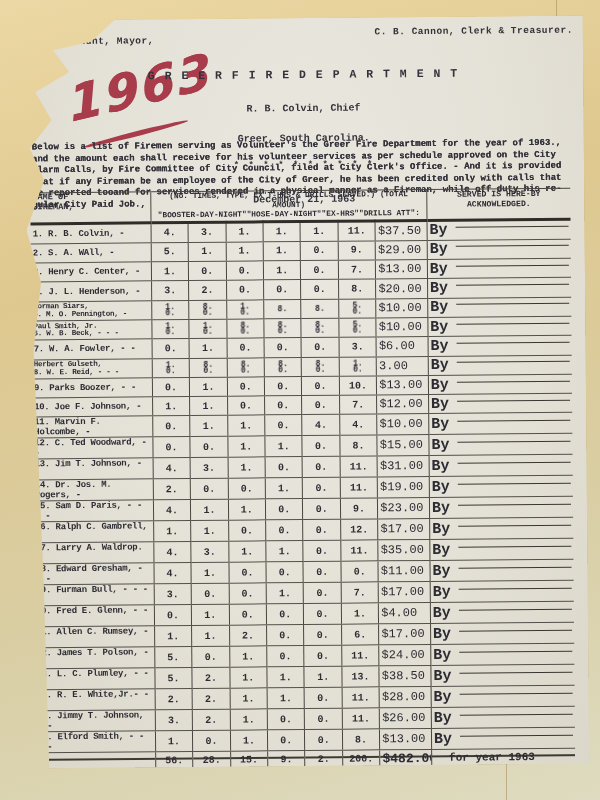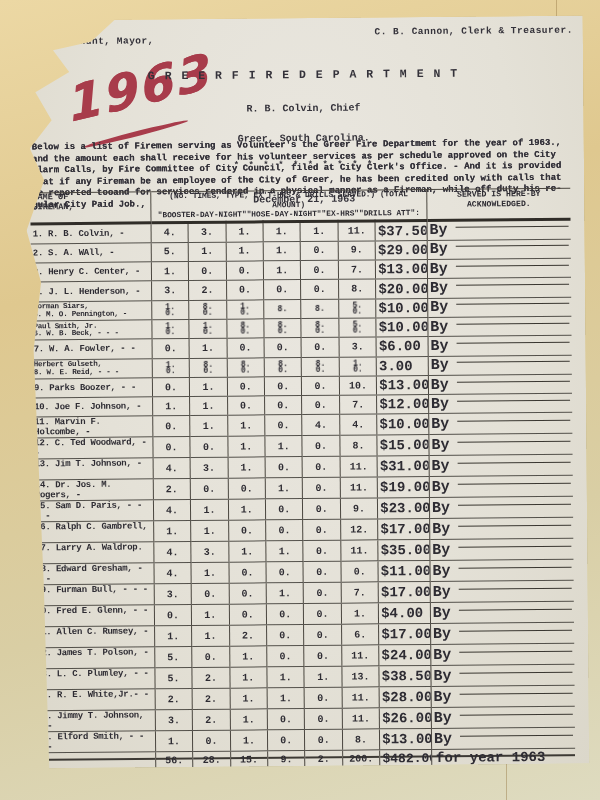--- a/index.html
+++ b/index.html
@@ -73,7 +73,7 @@
   tbody td{border-bottom:1.4px solid rgba(48,45,40,.8);height:18.3px;}
   td.name{font-size:9px;font-weight:600;letter-spacing:-.3px;}
   td.val{font-size:10px;font-weight:700;text-align:center;border-left:1px solid #4a463f;}
-  td.amt{font-size:14px;font-weight:700;border-left:1px solid #4a463f;}
+  td.amt{font-size:12px;font-weight:400;border-left:1px solid #4a463f;}
   td.rcpt{border-left:1px solid #4a463f;}
   .rcpt-inner{display:flex;align-items:center;}
   .by{font-size:15px;font-weight:700;}

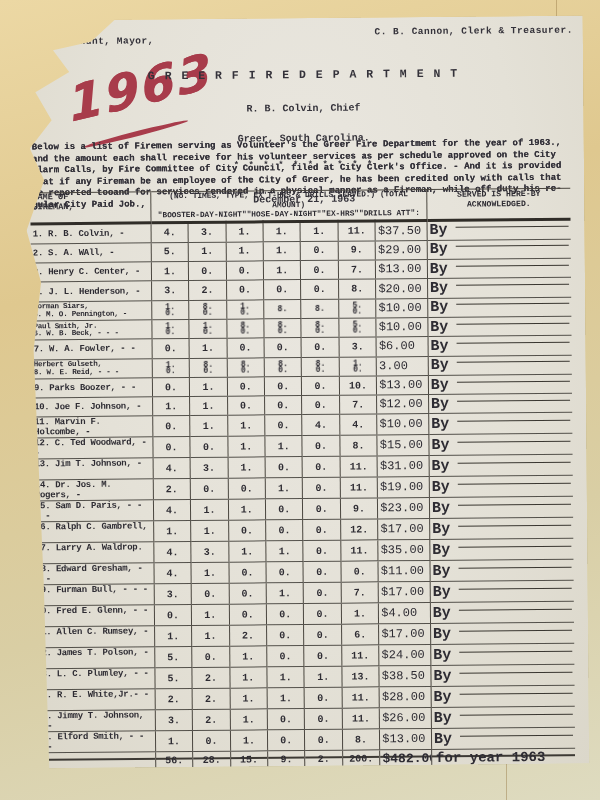--- a/index.html
+++ b/index.html
@@ -86,7 +86,7 @@
     height:16px;border-bottom:none;font-weight:700;
     background-image:linear-gradient(to bottom, rgba(0,0,0,0) 32%, rgba(43,40,35,.9) 32%, rgba(43,40,35,.9) 44%, rgba(0,0,0,0) 44%);
   }
-  tr.totals td.rcpt{font-size:14px;padding-left:4px;}
+  tr.totals td.rcpt{font-size:11px;padding-left:17px;}
   tr.totals td.amt{font-size:13px;}
 </style>
 </head>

========================

# Problem details:
Leaving the pictures out, write out every entry exactly.

# Answer to this task:
--- a/index.html
+++ b/index.html
@@ -73,7 +73,7 @@
   tbody td{border-bottom:1.4px solid rgba(48,45,40,.8);height:18.3px;}
   td.name{font-size:9px;font-weight:600;letter-spacing:-.3px;}
   td.val{font-size:10px;font-weight:700;text-align:center;border-left:1px solid #4a463f;}
-  td.amt{font-size:14px;font-weight:700;border-left:1px solid #4a463f;}
+  td.amt{font-size:12px;font-weight:400;border-left:1px solid #4a463f;}
   td.rcpt{border-left:1px solid #4a463f;}
   .rcpt-inner{display:flex;align-items:center;}
   .by{font-size:15px;font-weight:700;}

--- a/index.html
+++ b/index.html
@@ -86,7 +86,7 @@
     height:16px;border-bottom:none;font-weight:700;
     background-image:linear-gradient(to bottom, rgba(0,0,0,0) 32%, rgba(43,40,35,.9) 32%, rgba(43,40,35,.9) 44%, rgba(0,0,0,0) 44%);
   }
-  tr.totals td.rcpt{font-size:14px;padding-left:4px;}
+  tr.totals td.rcpt{font-size:11px;padding-left:17px;}
   tr.totals td.amt{font-size:13px;}
 </style>
 </head>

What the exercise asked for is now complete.